L.I.: Quali sono a Suo avviso le urgenze a livello europeo in termini di regolamentazione e protezione delle IP nel mondo digitale?

G.C.d.G.: Il metaverso ha aperto mondi e frontiere ancora inesplorati, per tutti i diritti IP. Ci si domanda infatti se le tutele previste per i marchi, i diritti d’autore e gli altri diritti di proprietà intellettuale, sostanzialmente uniformi nel mondo reale, possano disciplinare anche gli utilizzi virtuali. Così, ad esempio, se l’acquisto di NFT (non fungible token) comporti l’acquisizione dei diritti d’autore sull’opera incorporata? O se i diritti di marchio e di design, che nascono da registrazioni nazionali ed internazionali, pur sempre ipotizzate per contraddistinguere prodotti e servizi in un mondo “reale”, possano essere fatti valere anche nel metaverso contro usi digitali non autorizzati? O se la vendita di un prodotto nel metaverso possa costituire un atto di concorrenza sleale nei confronti del produttore reale?

Domande che, ad oggi, non hanno ancora una riconosciuta, incontrovertibile e pacifica risposta.

Anzi, sono già state promosse alcune contestazioni e cause, le cui soluzioni sono attese e potranno fornire prime, utili, indicazioni. Eclatante a livello internazionale, almeno per il clamore sollevato, è stata l’azione legale avanzata da Hermès contro un artista digitale per aver prodotto e venduto “MetaBirkins, ovvero borse virtuali – autenticate da NFT e sviluppate senza l’autorizzazione della famosa casa di moda – che copiano l’iconica borsa (questa sì reale e costosissima) Birkin.
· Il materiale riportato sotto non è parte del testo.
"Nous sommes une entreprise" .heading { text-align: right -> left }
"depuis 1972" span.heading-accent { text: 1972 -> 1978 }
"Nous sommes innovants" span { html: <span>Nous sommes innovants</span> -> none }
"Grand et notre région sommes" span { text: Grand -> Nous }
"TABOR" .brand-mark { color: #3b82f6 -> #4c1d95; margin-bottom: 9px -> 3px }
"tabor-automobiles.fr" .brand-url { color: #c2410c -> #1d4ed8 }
La riproduzione della forma della borsa avrebbe comportato, a detta di Hermès, la violazione dei propri diritti di marchio, di design e concorrenza sleale per agganciamento parassitario; ma il giudice (americano) adito non si è ancora pronunciato.
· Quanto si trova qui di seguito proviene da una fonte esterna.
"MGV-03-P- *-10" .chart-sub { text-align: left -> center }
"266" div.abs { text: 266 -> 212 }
In Italia abbiamo già avuto una prima pronuncia in tema di violazione di marchi da parte di NFT. Il Tribunale di Roma si è infatti pronunciato il 20 luglio 2022 riconoscendo il fumus boni juris della contraffazione di alcuni marchi della Juventus Football Club S.p.A. da parte di una società che aveva prodotto e commercializzato carte da gioco digitali NFT e di altri contenuti digitali recanti la fotografia di un calciatore della Vecchia Signora con la maglia e i marchi della squadra. Nel caso in esame, il tribunale ha accolto le richieste della Juventus sulla base della notorietà dei suoi marchi, della loro registrazione anche prodotti “inerenti a pubblicazioni elettroniche scaricabili”, della presenza della squadra sui principali network e la diffusa attività di merchandising in vari settori effettuata sia tramite web che tramite store fisici, circostanze che possono indurre il pubblico a credere che i prodotti o i servizi oggetto di causa provengano dalla squadra torinese o da imprese comunque economicamente collegate alla stessa. Si tratta di una prima indicazione, in un provvedimento di urgenza e necessariamente sommario, ma che comprova, ancora una volta, la “duttilità” delle norme in tema di diritto della proprietà intellettuale, che possono trovare applicazione anche in contesti diversi da quelli originariamente ipotizzati.

L.I.: Quali le indicazioni che darebbe ai Brand Owners?

G.C.d.G.: Valutare l’estensione di tutele e registrazioni a tutti i “campi” opportuni, come ad esempio valutando di estendere la registrazione dei propri marchi anche a beni virtuali e token non fungibili (NFT), ora espressamente previsti dalla 12° edizione della Classificazione di Nizza nella classe 9, e prestare attenzione alla predisposizione di accordi sempre più puntuali e precisi.